__Records for this task__.
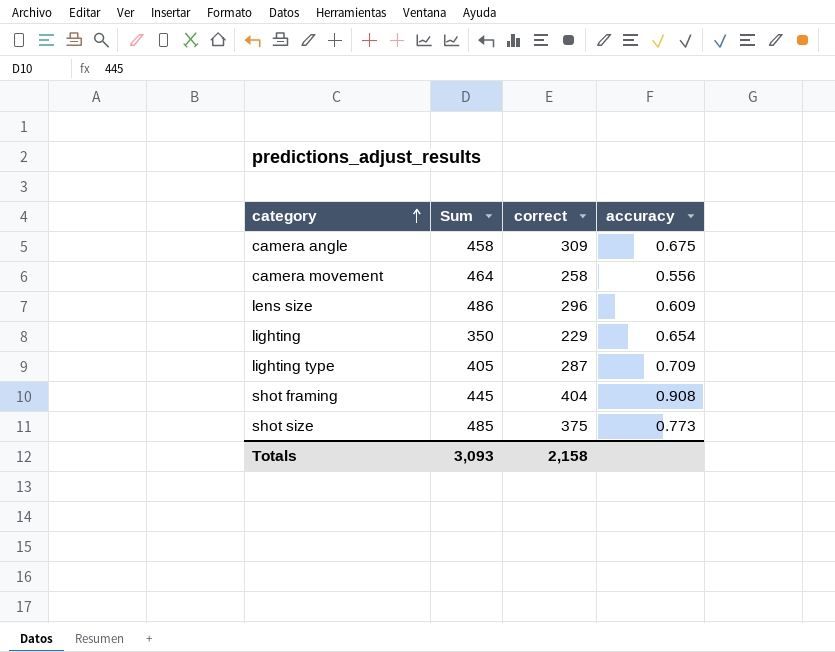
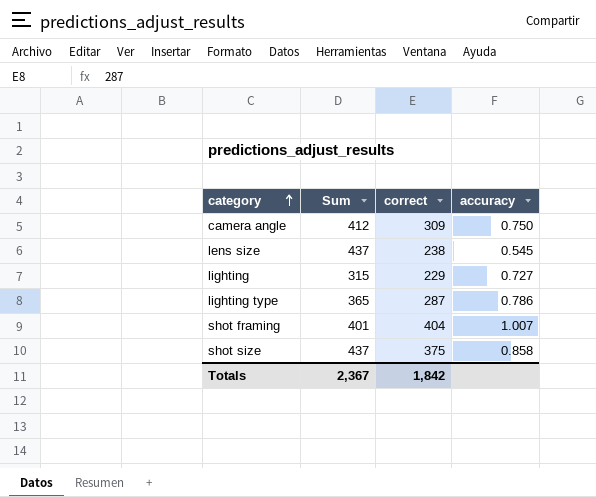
row camera movement: 464 | 258 | 0.556 -> none
camera angle | Sum: 458 -> 412
camera angle | accuracy: 0.675 -> 0.750
lens size | Sum: 486 -> 437
lens size | correct: 296 -> 238
lens size | accuracy: 0.609 -> 0.545
lighting | Sum: 350 -> 315
lighting | accuracy: 0.654 -> 0.727
lighting type | Sum: 405 -> 365
lighting type | accuracy: 0.709 -> 0.786
shot framing | Sum: 445 -> 401
shot framing | accuracy: 0.908 -> 1.007
shot size | Sum: 485 -> 437
shot size | accuracy: 0.773 -> 0.858
Totals | Sum: 3,093 -> 2,367
Totals | correct: 2,158 -> 1,842

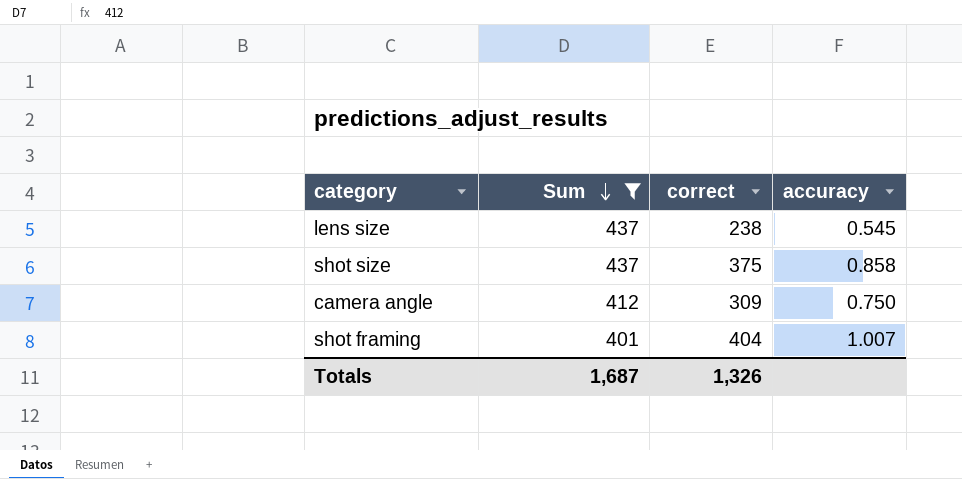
filter: none -> Sum >= 401
row order: category ascending -> Sum descending
Totals | Sum: 2,367 -> 1,687
Totals | correct: 1,842 -> 1,326

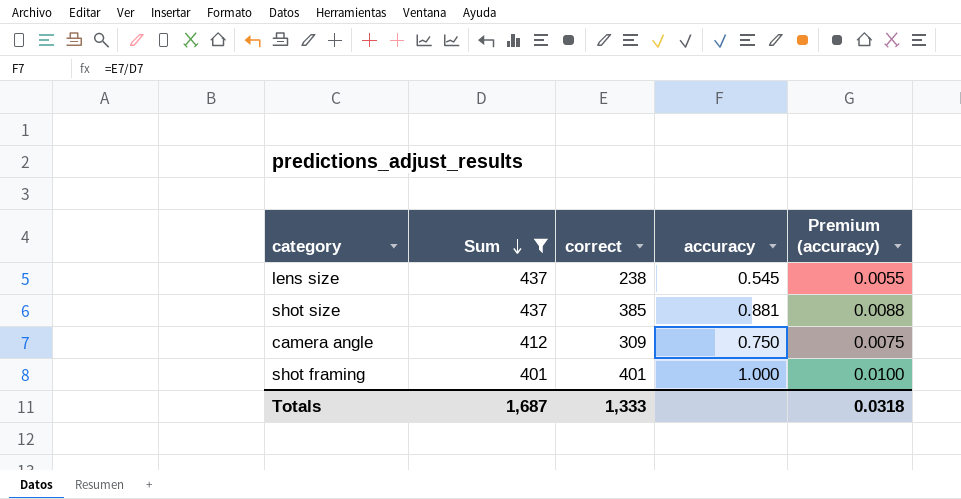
column Premium (accuracy) | formula: none -> [accuracy] * 0.01
shot size | correct: 375 -> 385
shot size | accuracy: 0.858 -> 0.881
shot framing | correct: 404 -> 401
shot framing | accuracy: 1.007 -> 1.000
Totals | correct: 1,326 -> 1,333

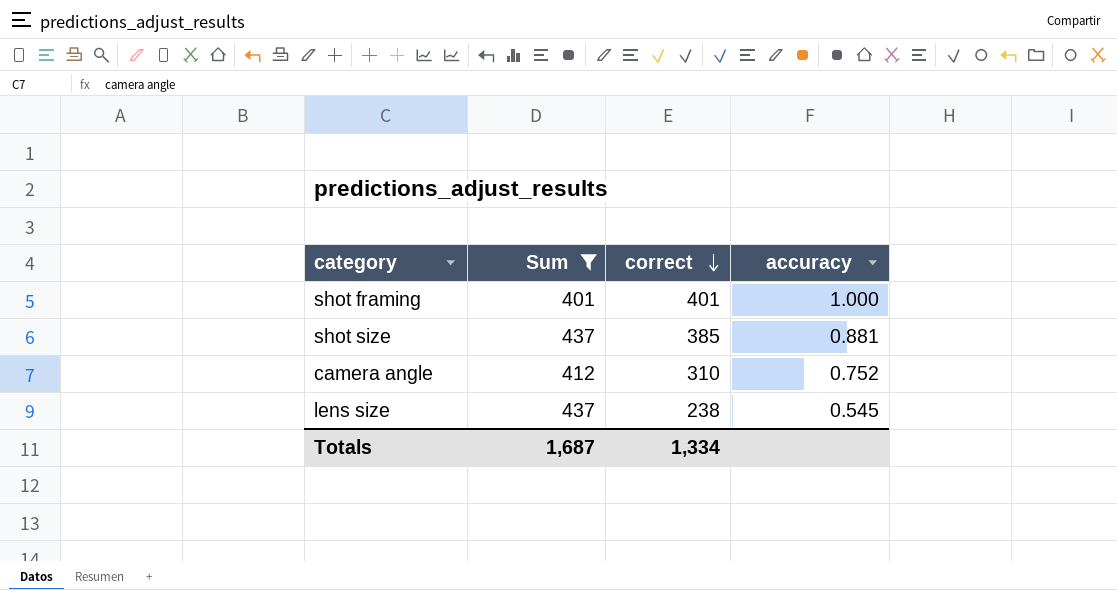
row order: Sum descending -> correct descending
column Premium (accuracy) | formula: [accuracy] * 0.01 -> none
camera angle | correct: 309 -> 310
camera angle | accuracy: 0.750 -> 0.752
Totals | correct: 1,333 -> 1,334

__Required action__. For this exercise, please copy exactly the lines from the one holding "row order: Sum" through the end of the records, the first and last included.

__Response to this task__.
row order: Sum descending -> correct descending
column Premium (accuracy) | formula: [accuracy] * 0.01 -> none
camera angle | correct: 309 -> 310
camera angle | accuracy: 0.750 -> 0.752
Totals | correct: 1,333 -> 1,334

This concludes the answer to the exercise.